▶ **REQUIRED WORK**
Run through the records and show each line that includes the string "margin".

(Front-end code change data)
----------------

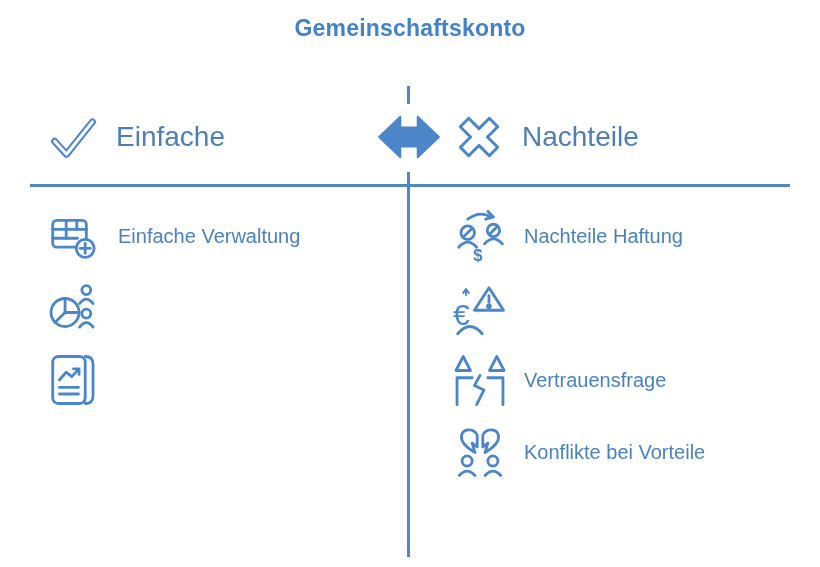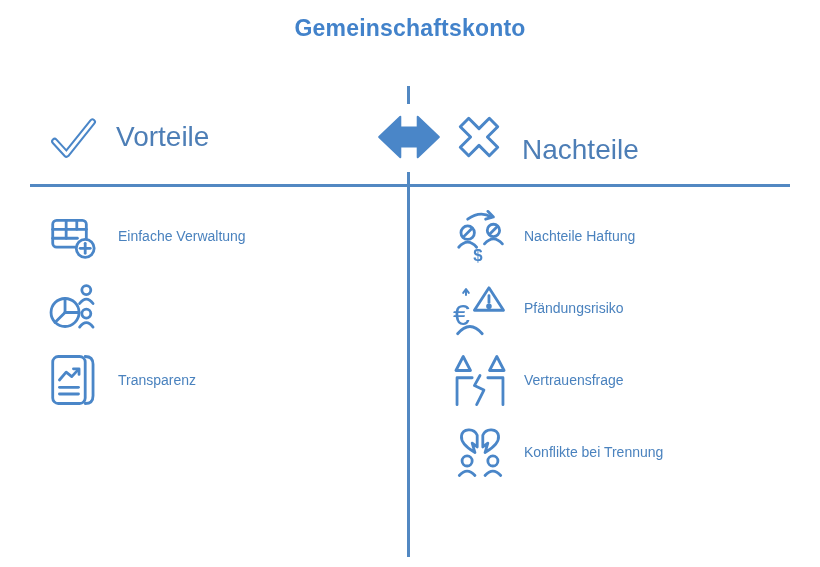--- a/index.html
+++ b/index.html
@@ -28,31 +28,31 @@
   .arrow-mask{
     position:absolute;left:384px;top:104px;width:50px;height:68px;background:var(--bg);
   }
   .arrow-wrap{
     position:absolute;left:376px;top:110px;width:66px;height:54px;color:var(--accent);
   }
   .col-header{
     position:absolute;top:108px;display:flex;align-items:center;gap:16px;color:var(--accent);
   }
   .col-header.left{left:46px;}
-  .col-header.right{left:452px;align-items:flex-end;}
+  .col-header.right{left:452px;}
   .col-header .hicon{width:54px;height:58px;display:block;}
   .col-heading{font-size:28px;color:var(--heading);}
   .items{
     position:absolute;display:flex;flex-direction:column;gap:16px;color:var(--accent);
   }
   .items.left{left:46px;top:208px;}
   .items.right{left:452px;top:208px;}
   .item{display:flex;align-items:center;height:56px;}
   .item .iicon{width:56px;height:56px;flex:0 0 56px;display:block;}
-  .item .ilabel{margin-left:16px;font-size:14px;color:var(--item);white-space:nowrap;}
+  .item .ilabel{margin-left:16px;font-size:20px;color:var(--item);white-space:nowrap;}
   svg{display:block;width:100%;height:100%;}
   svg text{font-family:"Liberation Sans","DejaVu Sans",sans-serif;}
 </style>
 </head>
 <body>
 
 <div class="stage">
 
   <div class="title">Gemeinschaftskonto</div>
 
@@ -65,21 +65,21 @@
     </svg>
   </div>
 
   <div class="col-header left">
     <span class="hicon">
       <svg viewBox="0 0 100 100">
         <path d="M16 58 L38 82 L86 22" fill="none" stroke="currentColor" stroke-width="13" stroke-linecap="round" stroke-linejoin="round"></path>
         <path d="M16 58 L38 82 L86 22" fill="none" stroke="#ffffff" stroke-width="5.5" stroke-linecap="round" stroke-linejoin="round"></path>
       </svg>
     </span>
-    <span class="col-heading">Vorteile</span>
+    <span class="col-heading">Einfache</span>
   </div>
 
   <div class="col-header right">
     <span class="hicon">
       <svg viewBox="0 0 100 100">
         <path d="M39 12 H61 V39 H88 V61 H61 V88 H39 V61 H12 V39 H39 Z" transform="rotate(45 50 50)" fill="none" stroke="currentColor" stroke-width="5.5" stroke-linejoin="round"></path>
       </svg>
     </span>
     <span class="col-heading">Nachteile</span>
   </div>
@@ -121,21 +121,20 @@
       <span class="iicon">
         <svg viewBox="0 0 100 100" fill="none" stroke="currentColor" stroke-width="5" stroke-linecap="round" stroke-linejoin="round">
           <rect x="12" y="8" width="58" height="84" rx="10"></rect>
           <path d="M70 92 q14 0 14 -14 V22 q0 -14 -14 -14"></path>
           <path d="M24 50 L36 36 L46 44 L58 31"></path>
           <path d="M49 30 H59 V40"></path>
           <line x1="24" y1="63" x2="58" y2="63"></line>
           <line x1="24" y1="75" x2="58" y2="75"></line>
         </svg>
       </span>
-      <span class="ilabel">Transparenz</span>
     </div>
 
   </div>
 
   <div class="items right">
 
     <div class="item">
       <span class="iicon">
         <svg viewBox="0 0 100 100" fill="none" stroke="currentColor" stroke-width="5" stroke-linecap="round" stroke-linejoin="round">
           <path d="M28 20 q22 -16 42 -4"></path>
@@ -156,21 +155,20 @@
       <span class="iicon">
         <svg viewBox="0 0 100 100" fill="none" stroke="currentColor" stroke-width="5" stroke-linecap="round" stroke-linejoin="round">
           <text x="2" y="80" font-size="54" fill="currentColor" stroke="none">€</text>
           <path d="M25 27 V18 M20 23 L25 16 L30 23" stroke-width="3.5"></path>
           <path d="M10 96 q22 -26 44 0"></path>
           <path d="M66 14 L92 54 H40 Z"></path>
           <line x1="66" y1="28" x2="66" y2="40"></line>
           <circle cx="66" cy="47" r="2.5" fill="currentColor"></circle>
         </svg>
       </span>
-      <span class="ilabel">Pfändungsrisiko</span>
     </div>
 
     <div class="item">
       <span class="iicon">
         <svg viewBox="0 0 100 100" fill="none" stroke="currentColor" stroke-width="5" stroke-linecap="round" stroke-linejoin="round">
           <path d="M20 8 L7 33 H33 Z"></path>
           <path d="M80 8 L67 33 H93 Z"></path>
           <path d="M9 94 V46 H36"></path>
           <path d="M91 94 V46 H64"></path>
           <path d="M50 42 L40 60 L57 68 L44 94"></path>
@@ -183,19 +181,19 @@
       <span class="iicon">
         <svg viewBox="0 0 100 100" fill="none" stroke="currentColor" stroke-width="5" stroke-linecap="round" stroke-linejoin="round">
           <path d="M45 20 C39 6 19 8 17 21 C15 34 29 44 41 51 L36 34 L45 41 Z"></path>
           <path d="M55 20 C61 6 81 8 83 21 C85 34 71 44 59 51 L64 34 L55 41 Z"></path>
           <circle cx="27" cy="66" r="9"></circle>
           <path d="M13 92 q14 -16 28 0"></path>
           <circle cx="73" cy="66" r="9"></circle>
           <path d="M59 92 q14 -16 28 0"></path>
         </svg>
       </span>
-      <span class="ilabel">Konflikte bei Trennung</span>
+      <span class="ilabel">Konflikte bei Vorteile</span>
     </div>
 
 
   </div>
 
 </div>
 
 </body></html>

----------------

▶ **SOLUTION TO THIS PROBLEM**
-  .item .ilabel{margin-left:16px;font-size:14px;color:var(--item);white-space:nowrap;}
+  .item .ilabel{margin-left:16px;font-size:20px;color:var(--item);white-space:nowrap;}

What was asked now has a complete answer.